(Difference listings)
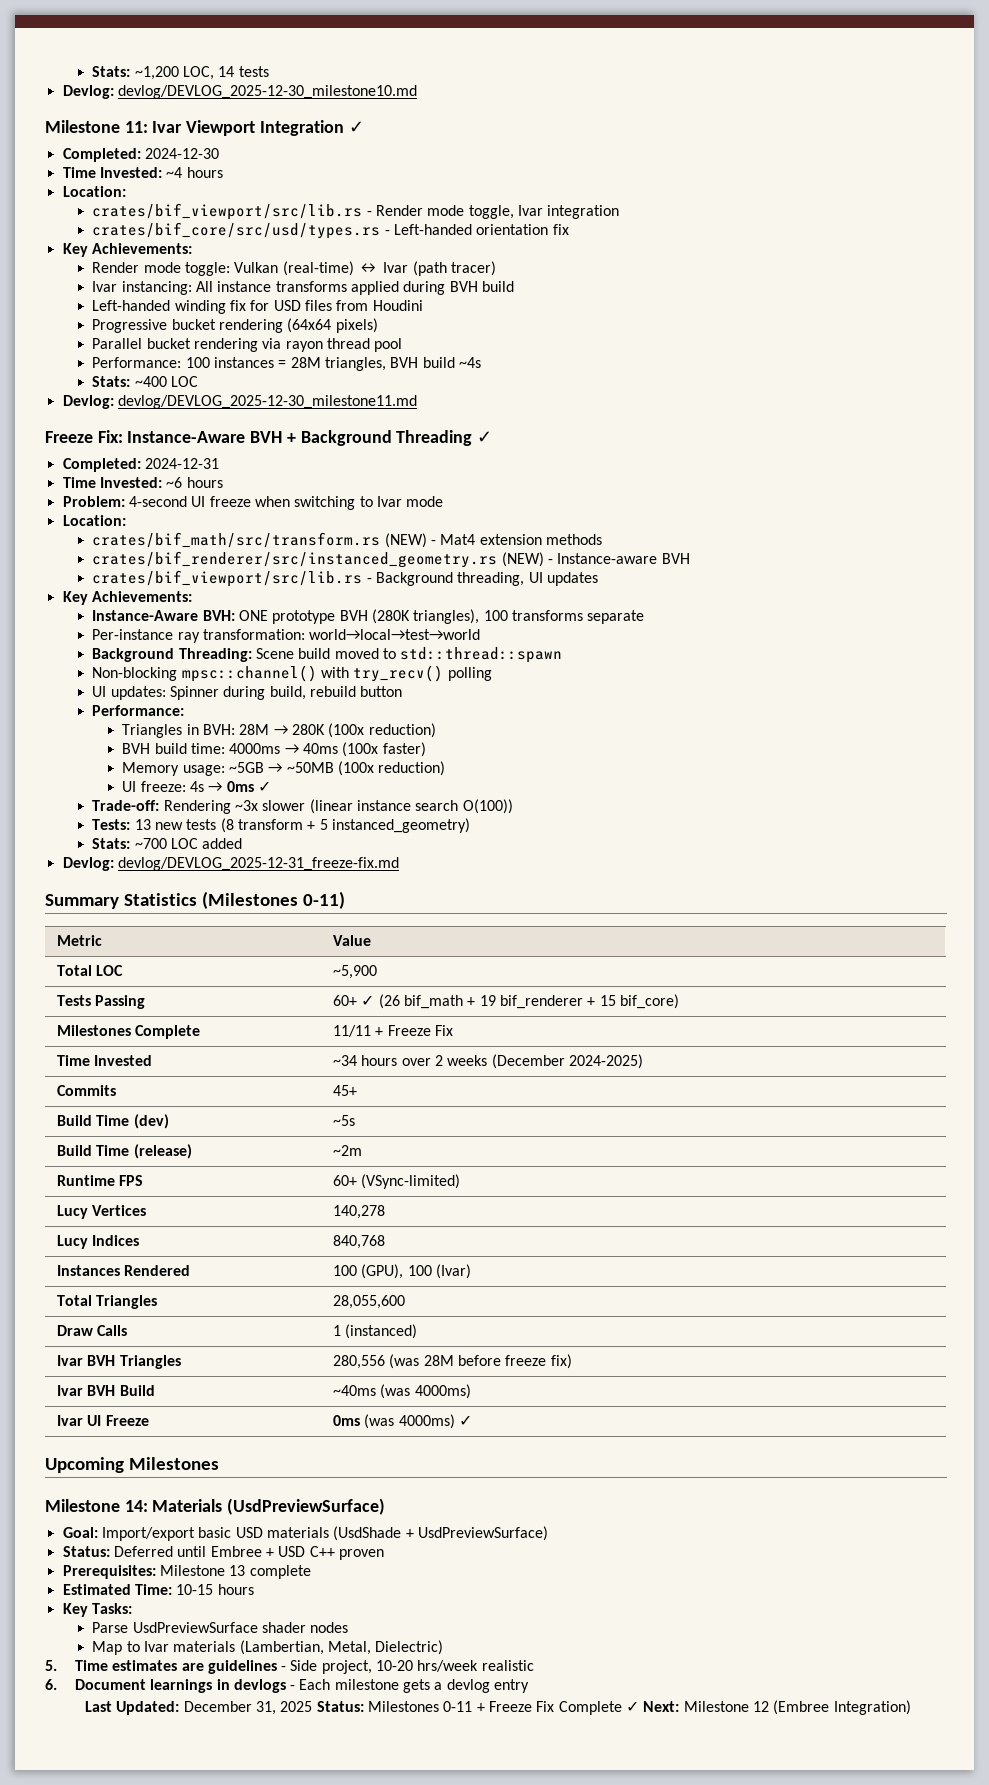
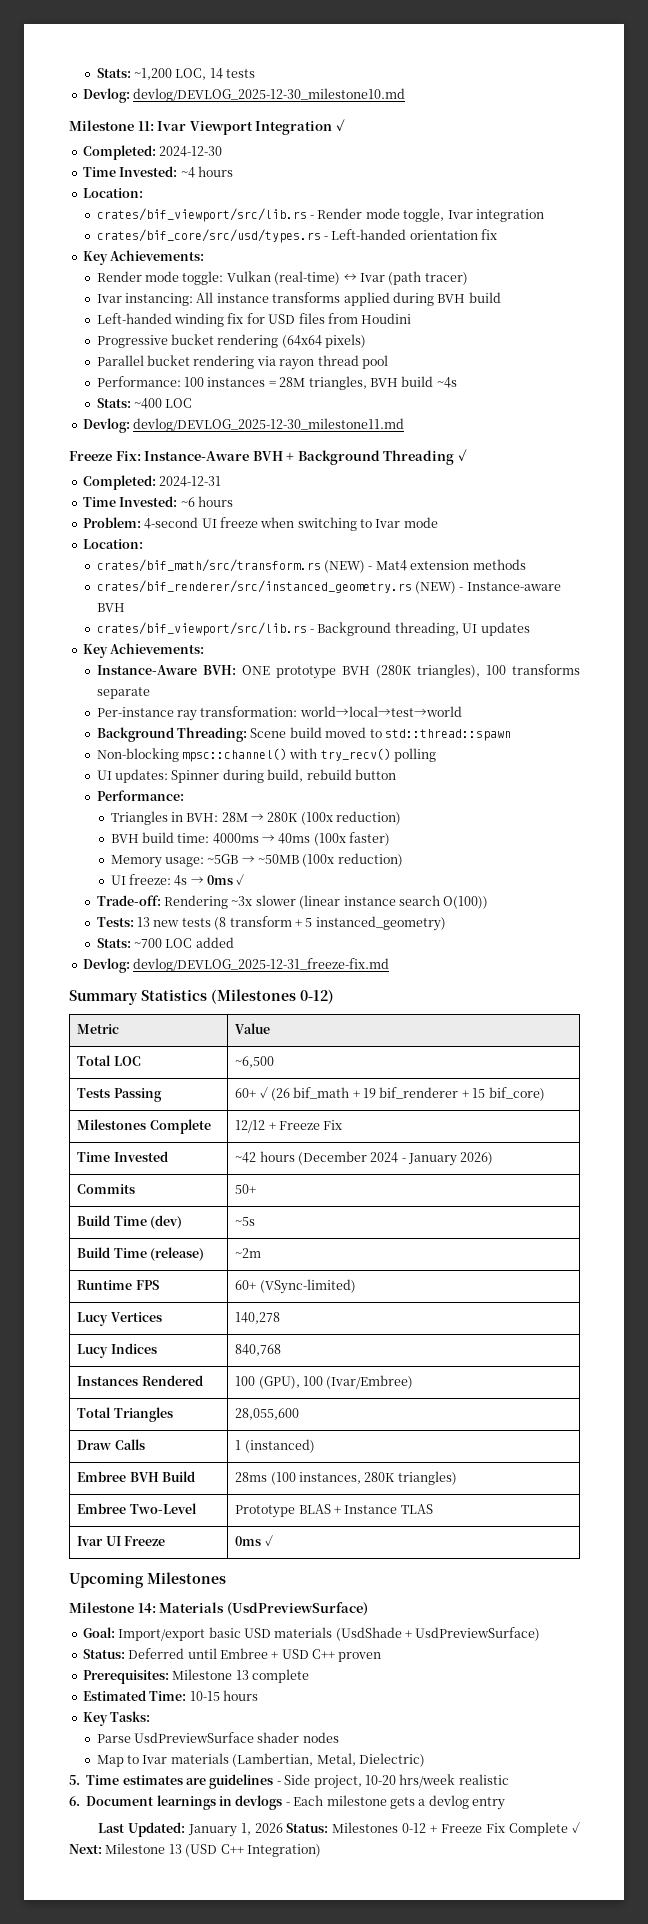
- Summary Statistics (Milestones 0-11)
+ Summary Statistics (Milestones 0-12)
- Total LOC | ~5,900
+ Total LOC | ~6,500
- Milestones Complete | 11/11 + Freeze Fix
+ Milestones Complete | 12/12 + Freeze Fix
- Time Invested | ~34 hours over 2 weeks (December 2024-2025)
+ Time Invested | ~42 hours (December 2024 - January 2026)
- Commits | 45+
+ Commits | 50+
- Instances Rendered | 100 (GPU), 100 (Ivar)
+ Instances Rendered | 100 (GPU), 100 (Ivar/Embree)
- Ivar BVH Triangles | 280,556 (was 28M before freeze fix)
- Ivar BVH Build | ~40ms (was 4000ms)
+ Embree BVH Build | 28ms (100 instances, 280K triangles)
+ Embree Two-Level | Prototype BLAS + Instance TLAS
- Ivar UI Freeze | 0ms (was 4000ms) ✓
+ Ivar UI Freeze | 0ms ✓
- Last Updated: December 31, 2025 Status: Milestones 0-11 + Freeze Fix Complete ✓ Next: Milestone 12 (Embree Integration)
+ Last Updated: January 1, 2026 Status: Milestones 0-12 + Freeze Fix Complete ✓ Next: Milestone 13 (USD C++ Integration)

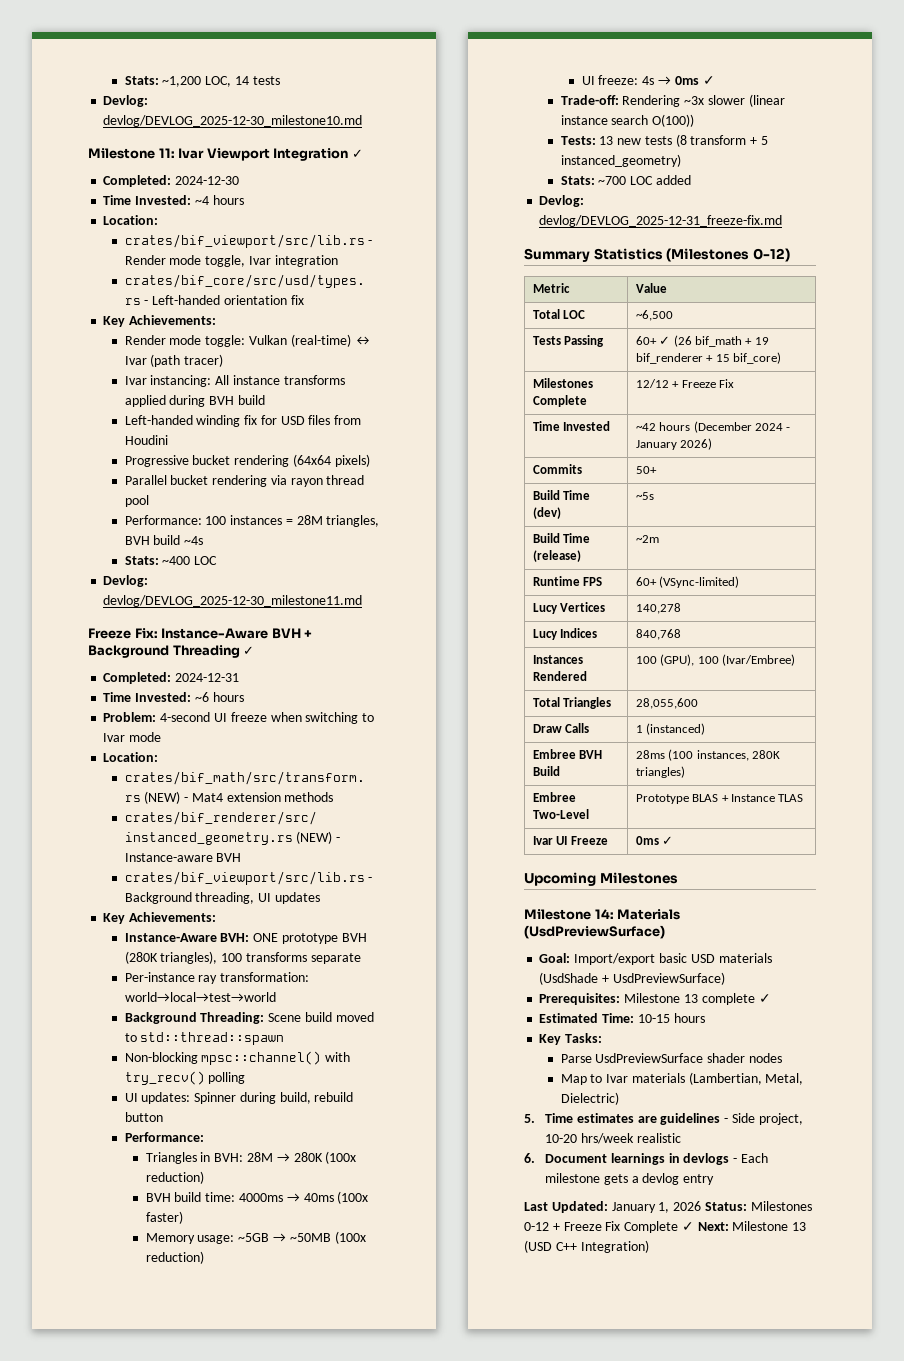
- Status: Deferred until Embree + USD C++ proven
- Prerequisites: Milestone 13 complete
+ Prerequisites: Milestone 13 complete ✓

### What the task asks
Copy the entries above exactly, but only the stretch from the line containing "- Ivar UI Freeze | 0ms (was 4000ms) ✓" through the line containing "- Prerequisites: Milestone 13 complete". Keep both end lines; drop the pictures.

### Solution to this task
- Ivar UI Freeze | 0ms (was 4000ms) ✓
+ Ivar UI Freeze | 0ms ✓
- Last Updated: December 31, 2025 Status: Milestones 0-11 + Freeze Fix Complete ✓ Next: Milestone 12 (Embree Integration)
+ Last Updated: January 1, 2026 Status: Milestones 0-12 + Freeze Fix Complete ✓ Next: Milestone 13 (USD C++ Integration)

- Status: Deferred until Embree + USD C++ proven
- Prerequisites: Milestone 13 complete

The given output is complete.